The estate consists of the mansion, several old houses, a landscaped garden with carp ponds, extended fields, and a forest. Nowadays, the houses are still inhabited by people who take care of the estate, and the mansion is alternatingly used as residence by the chairmen and their families. My parents’ turn will be next year, but my mom has already celebrated her last birthday there. They are very much looking forward to spending the summer months there.
~ the little mansion ~
The garden is very pretty. I love wild gardens like that!
Since the ponds were so silted, my dad suggested they should be cleaned out. This has been done by now, and during the whole endeavor, the carps were carefully evacuated to another pond until all ponds were restored. This summer, it looked like this.
Next to the houses, there is an area used as a vegetable garden, and now that my dad is a chairman, my parents get their share of whatever the estate is yielding.
~ vegetable garden area ~
So, once a week, one of them or both go there and pick up baskets with produce prepared for them – vegetables, fruit, and flowers. What they get depends on the season and what has been planted. This year’s harvest was worse compared to last year’s, because the whole spring was cold and rainy and summer was very short, but nevertheless there was quite a lot.
Since this whole thing started, my parents have not bought a single potato anymore, because they are so well-supplied. Sometimes the harvest is so rich that my mom blanches huge batches of vegetables and freezes them, and she also gives some of them to my grandmoms. Every now and then, my parents make a package they send to Peter and me, and then we get something like this.

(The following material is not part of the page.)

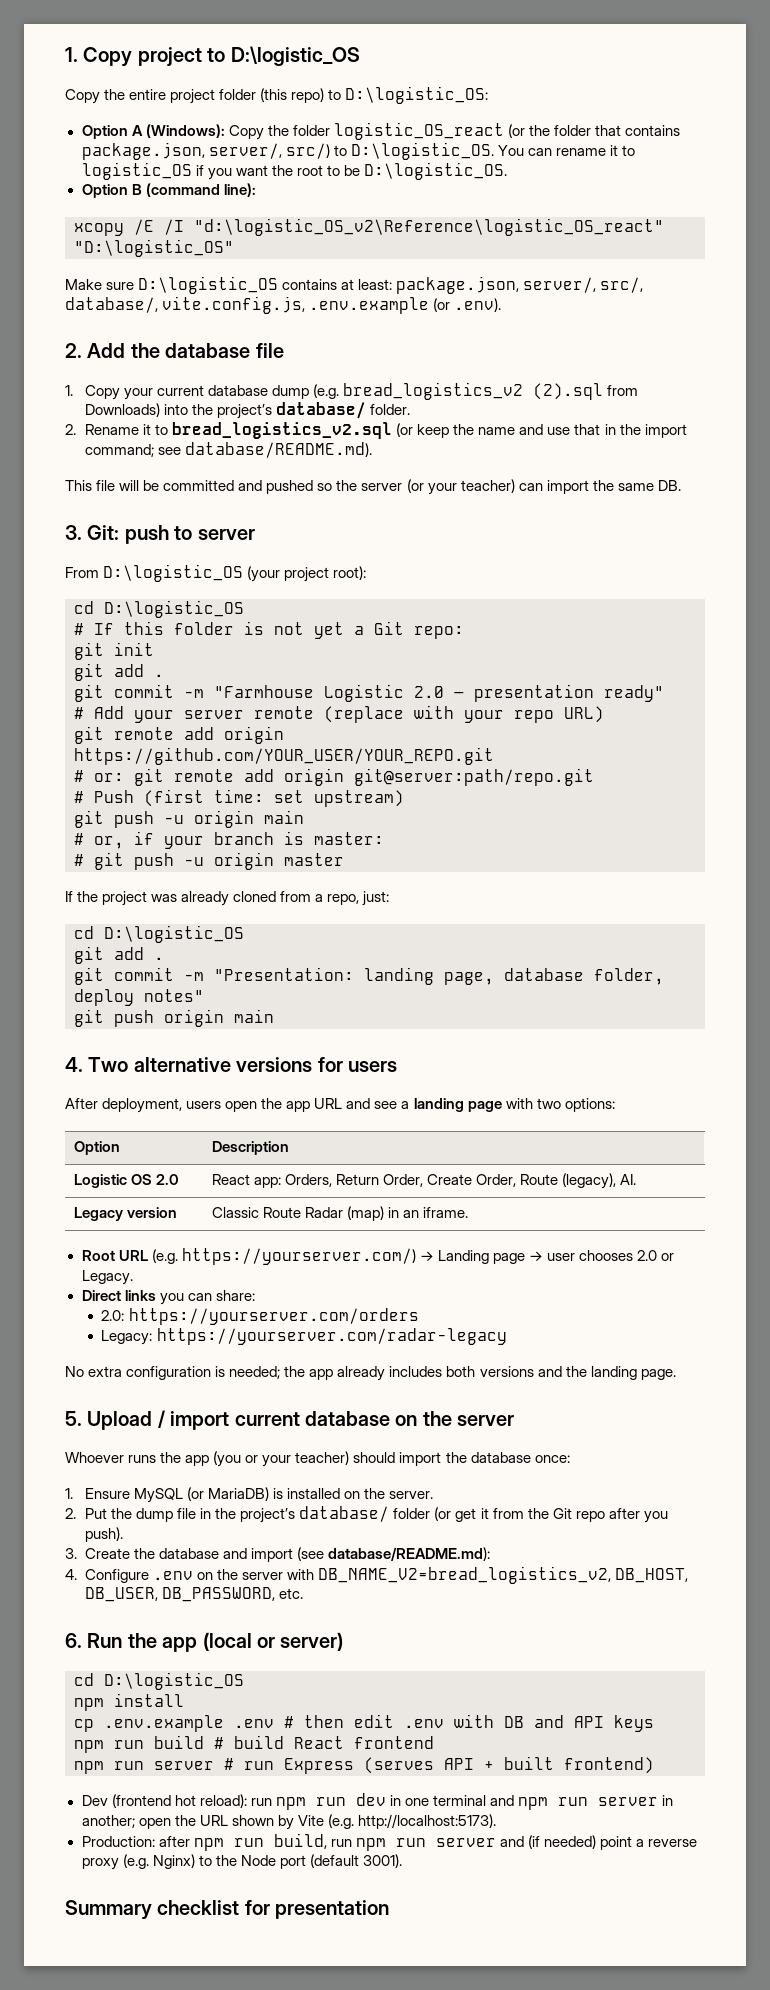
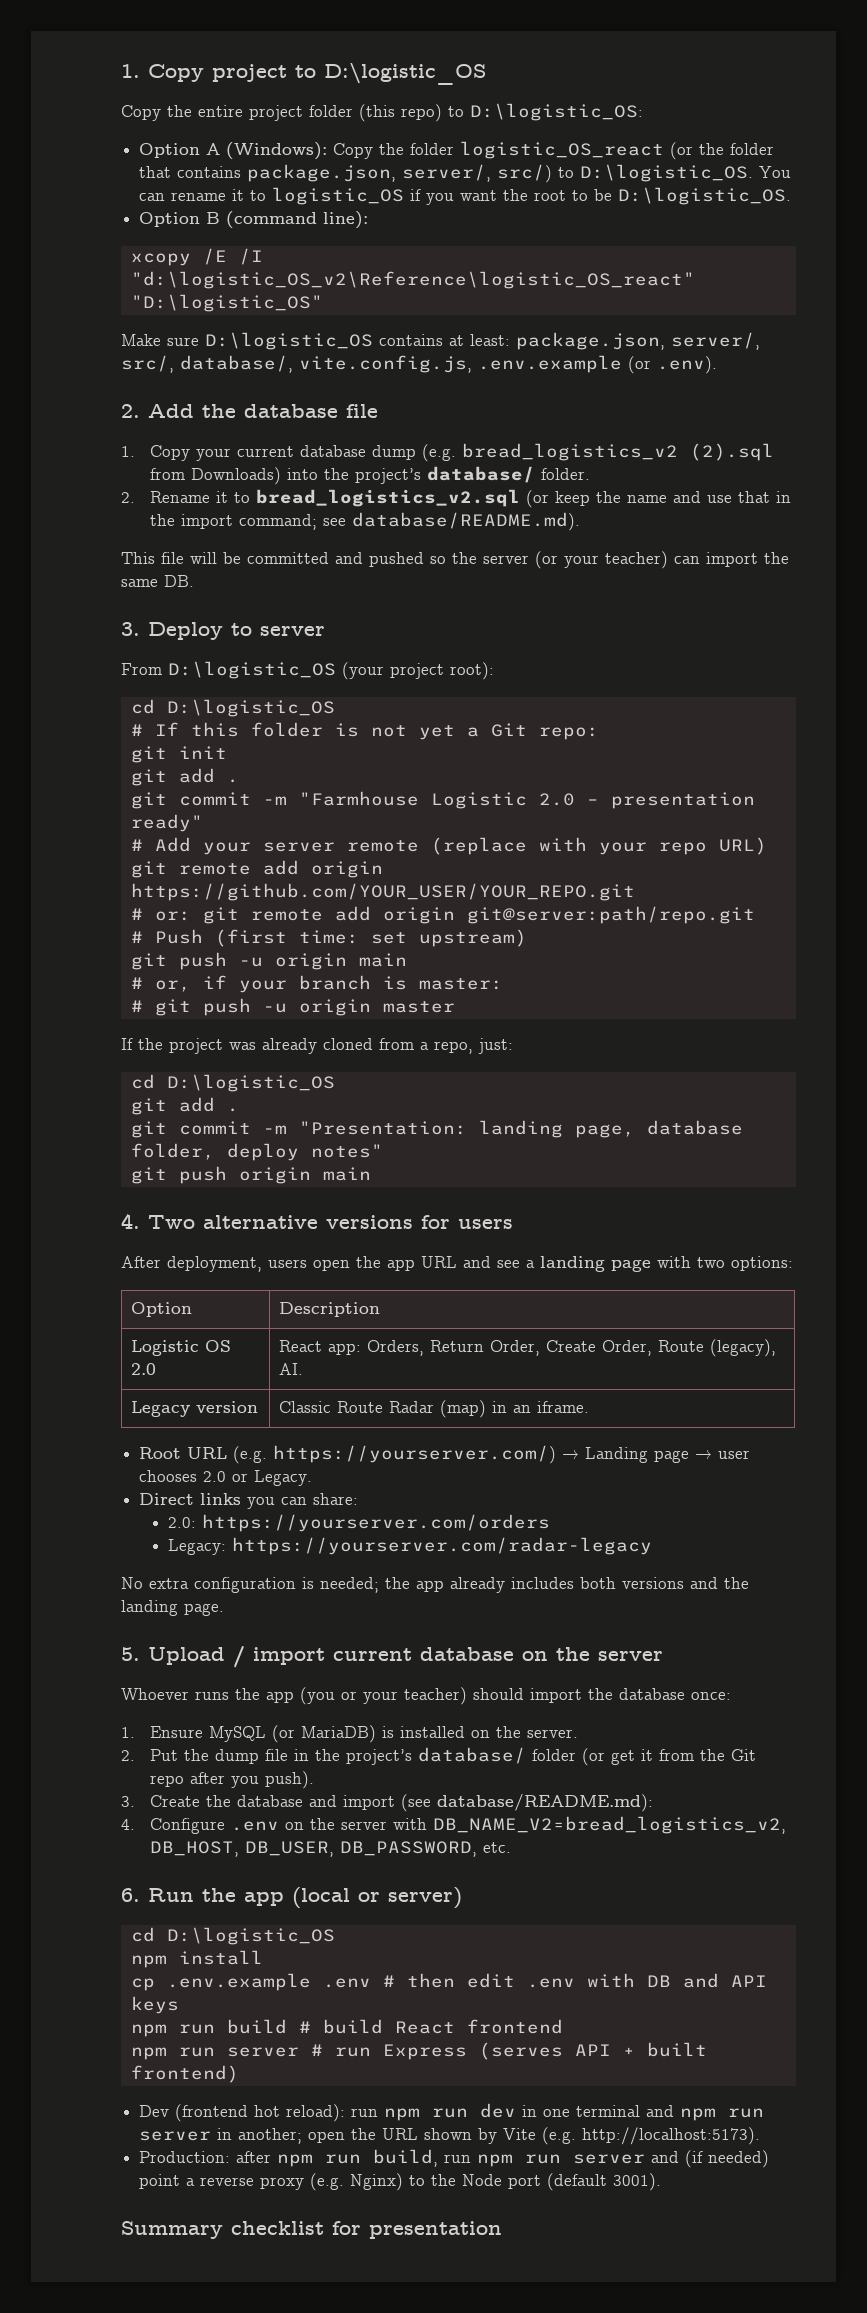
- 3. Git: push to server
+ 3. Deploy to server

This is wonderful, because the vegetables are organic and taste very good, and it also helps us financially because we have to buy less. So kind!
As you can see above, we recently received a lot of zucchini, and admittedly I was feeling slightly overwhelmed because I am not a big zucchini eater and Peter’s appetite is a bit unpredictable. Then I had the idea to make antipasti zucchini, because Peter likes such things to eat with a slice of bread during the day. Fresh thyme and oregano from the balcony, accompanied by garlic, soy sauce, and balsamic vinegar, provided additional flavors, and Peter liked them very much.
- vegetable oil
- 6 cloves of garlic, peeled and finely chopped
- 750 g (1 1/2 lb) zucchini, sliced and then cut into strips
- 2 tbsp soy sauce
- 2 tbsp balsamic vinegar
- 1 pinch of brown sugar
- 1 tsp thyme
- 1 tsp oregano
- pepper to taste
Carefully heat up some oil in a large pan. When the oil is hot, add the garlic and sautée until brown, then add the zucchini strips and sautée them as well. Season with soy sauce, balsamic vinegar, sugar, and thyme. If you use dried oregano, add it already, otherwise keep it for later. Cover and let everything cook at medium heat until the zucchini are soft. Stir in the oregano now if you use fresh, and add pepper to taste. Let everything cool down, then transfer to jars and keep refridgerated up to a couple of days.